Awesome job - congrats on the success!


----------



## Brookie (Oct 26, 2008)

Great job but why carry out the lower leg and hooves, I've seen this with other post too.


----------



## AJ13 (Apr 28, 2015)

Awesome job by your daughter. Congrats


----------



## toasty (May 15, 2008)

Brookie said:


> Great job but why carry out the lower leg and hooves, I've seen this with other post too.


I just like to troll people online. JK, I keep them on to make the pack out as difficult as possible for my kids. I left the extra blades for my havalon in the truck and the one I was using had already done 2 antelope and was dull.


----------



## 270win (Sep 16, 2010)

well done, good shooting young lady, great job dad for getting her outdoors.


----------



## BigT (Mar 11, 2011)

Awesome! Glad she could help with the caping process.


----------



## gander311 (Dec 23, 2008)

Maybe the best post I’ve seen this fall on here. So cool.


----------



## hunting777 (May 3, 2009)

so awesome! congrats


----------



## johnrr65 (Nov 7, 2019)

Awesome


----------



## AF CYN (Mar 19, 2009)

I've never heard of a 6x45. Cool!

Congrats to you and your daughter!


----------



## High Desert Elk (Aug 21, 2012)

Too cool! Hunting with kids is way fun.


----------



## MadHunter (Nov 17, 2009)

Way too cool for words. Love this stuff.
Congratulations to the youngster.


----------



## Raptorman (Aug 18, 2009)

Super cool, I have a 6 year old daughter and this make me excited for the future.


----------



## High Desert Elk (Aug 21, 2012)

Raptorman said:


> Super cool, I have a 6 year old daughter and this make me excited for the future.

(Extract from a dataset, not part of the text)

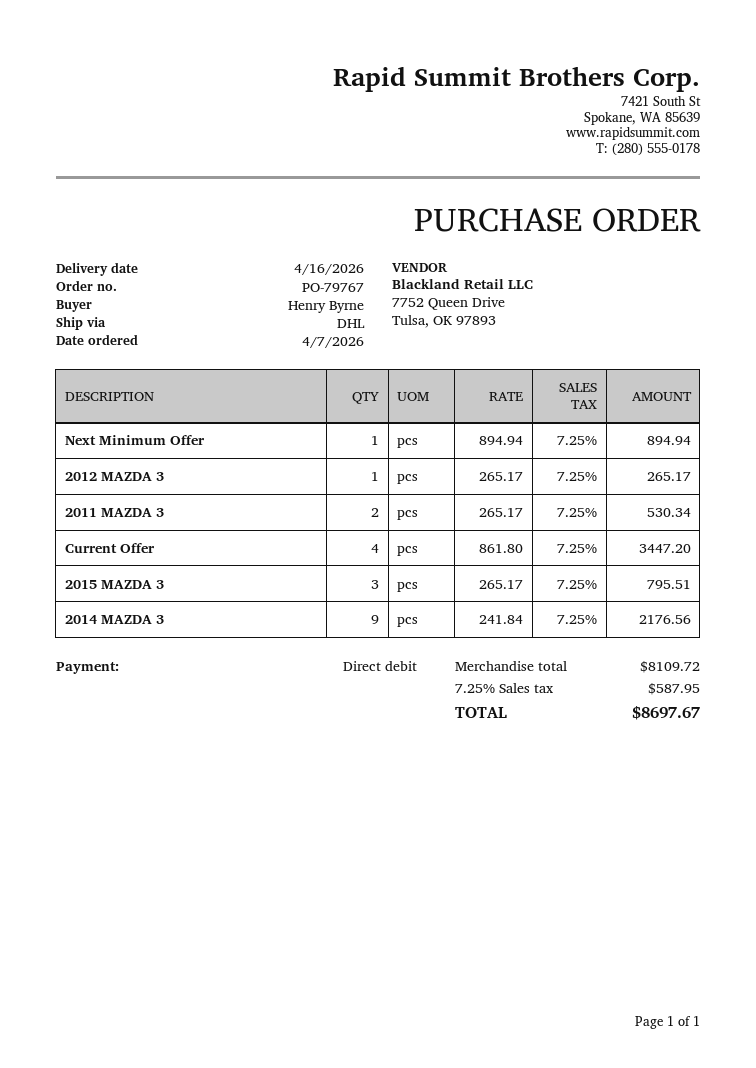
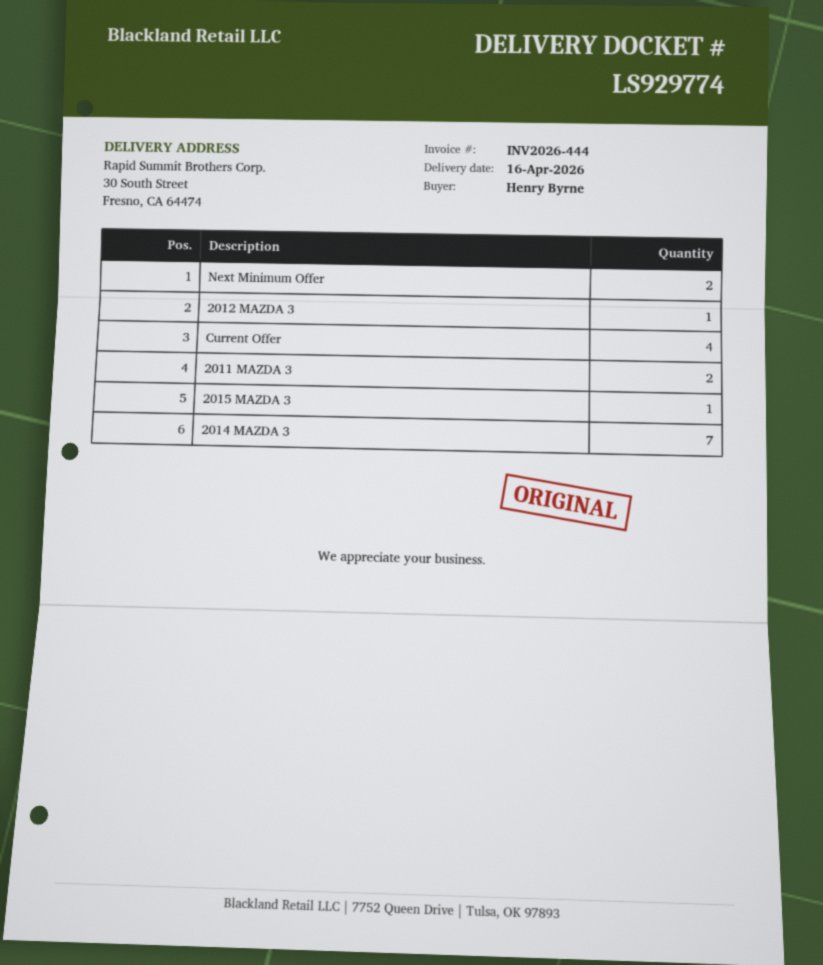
Next Minimum Offer: 1 -> 2
2015 MAZDA 3: 3 -> 1
2014 MAZDA 3: 9 -> 7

Hunting with daugther's is awesome. You see a goofiness to them you don't see at home.


----------



## Raptorman (Aug 18, 2009)

High Desert Elk said:


> Hunting with daugther's is awesome. You see a goofiness to them you don't see at home.


I can't wait. Most of the other aspects of having a teenage daughter scare the crap out of me, so this is fun to look forward to.


----------



## toasty (May 15, 2008)

Raptorman said:


> I can't wait. Most of the other aspects of having a teenage daughter scare the crap out of me, so this is fun to look forward to.


Both boys and girls are a challenge as teenagers. Hunting and fishing is the one thing we can do together when we seem to agree on nothing else. I am fortunate my kids enjoy the outdoors.


----------



## High Desert Elk (Aug 21, 2012)

Raptorman said:


> I can't wait. Most of the other aspects of having a teenage daughter scare the crap out of me, so this is fun to look forward to.


They'll go toe to toe with their mom more, but they get over it quick.


----------



## goofy elk (Dec 16, 2007)

Nice!
I've always loved antelope hunts for kids.

Non stop action keeps their attention.

Still to this day, my oldest adult sons favorite hunt is pronghorn.


----------



## 1trhall (Oct 18, 2017)

Awesome story and congrats on her success. I have a 6 year old that I can't wait to get her hunting. I don't see any pictures?


----------